WHAT YOU ARE ASKED TO DO:
Find each line below that includes "padding", then copy it.

PROVIDED ENTRIES:
════════

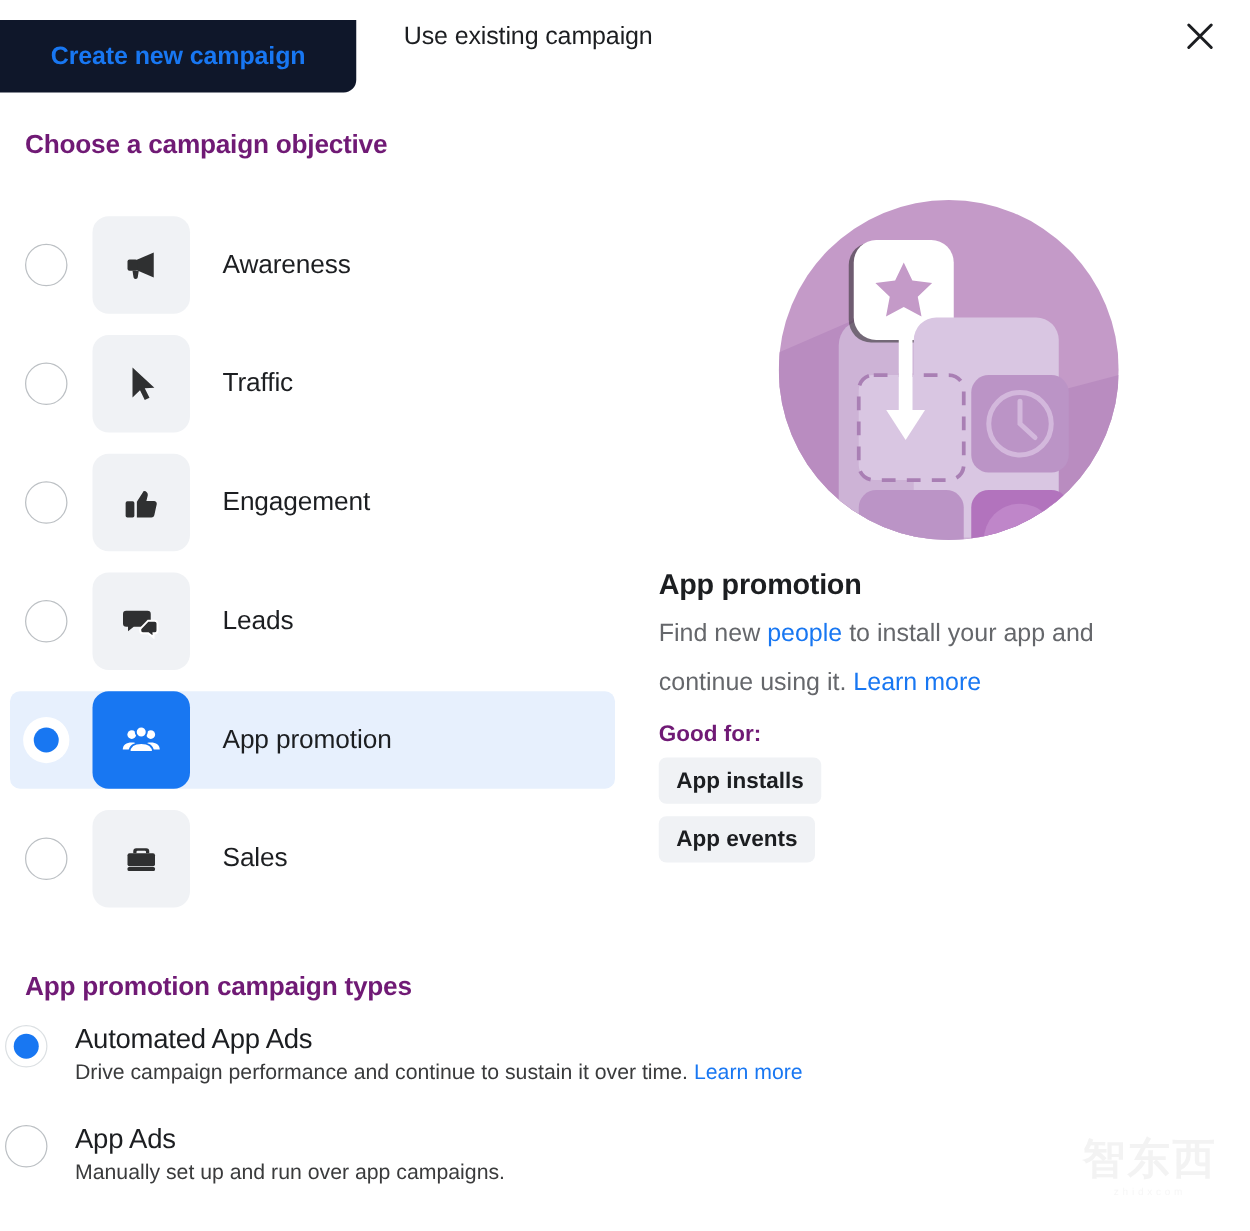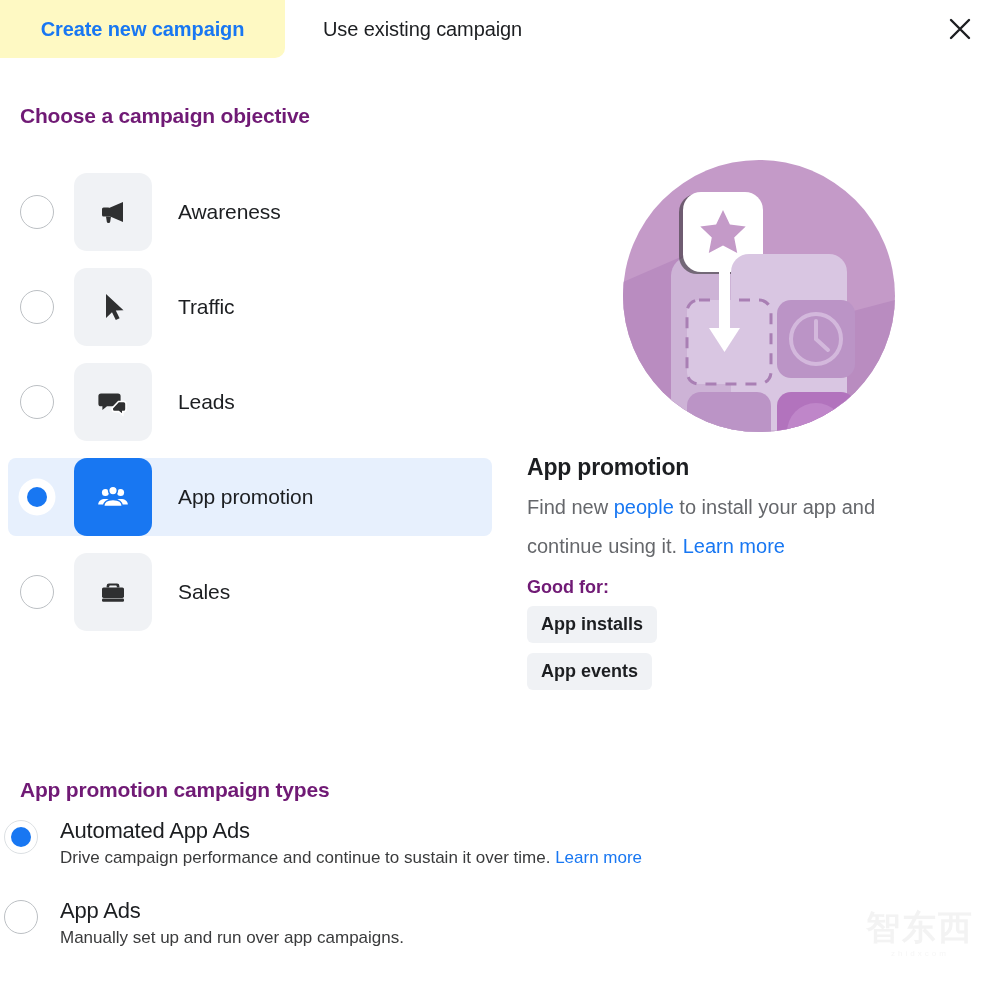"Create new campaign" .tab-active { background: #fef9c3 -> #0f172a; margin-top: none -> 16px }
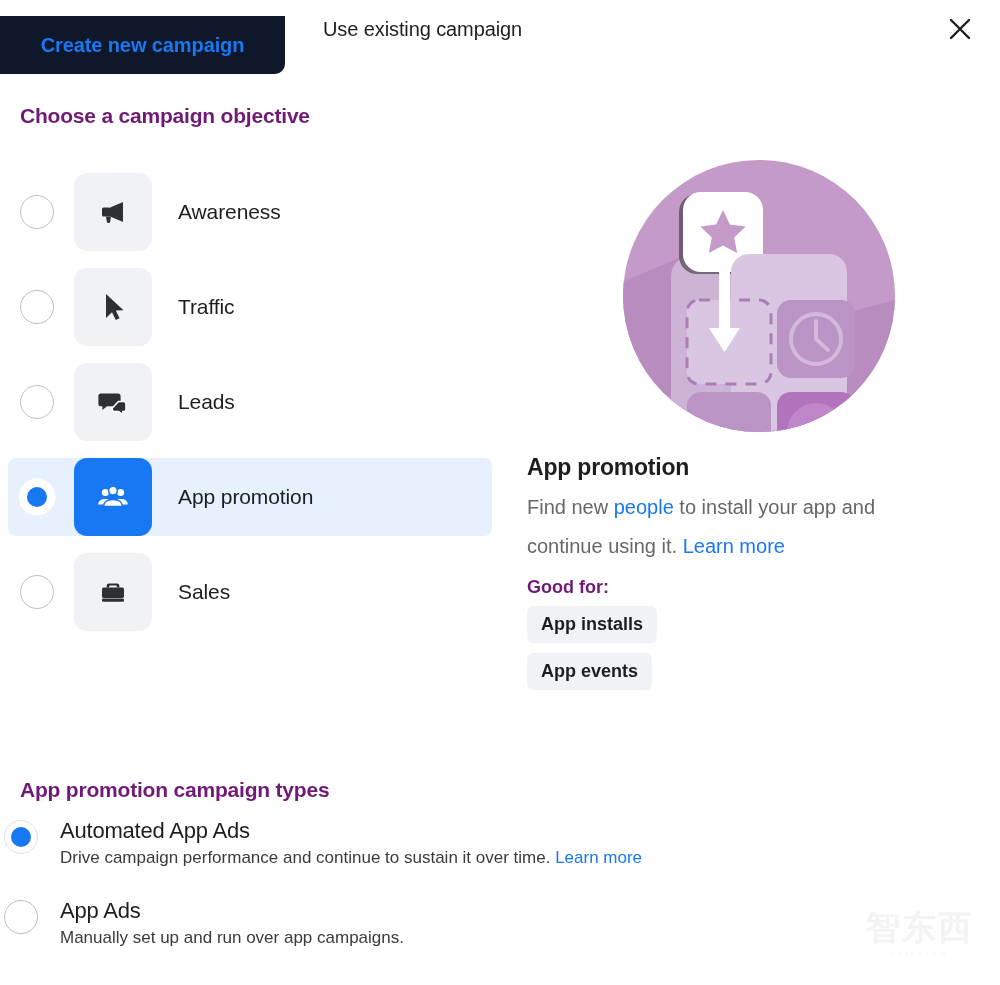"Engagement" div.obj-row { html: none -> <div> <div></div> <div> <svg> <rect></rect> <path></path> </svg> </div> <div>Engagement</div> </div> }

════════

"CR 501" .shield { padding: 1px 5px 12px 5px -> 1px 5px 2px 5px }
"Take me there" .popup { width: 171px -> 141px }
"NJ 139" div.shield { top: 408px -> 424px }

════════

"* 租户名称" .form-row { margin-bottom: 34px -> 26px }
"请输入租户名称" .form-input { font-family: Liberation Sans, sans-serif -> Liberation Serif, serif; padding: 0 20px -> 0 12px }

════════

EXERCISE OUTPUT:
"CR 501" .shield { padding: 1px 5px 12px 5px -> 1px 5px 2px 5px }
"请输入租户名称" .form-input { font-family: Liberation Sans, sans-serif -> Liberation Serif, serif; padding: 0 20px -> 0 12px }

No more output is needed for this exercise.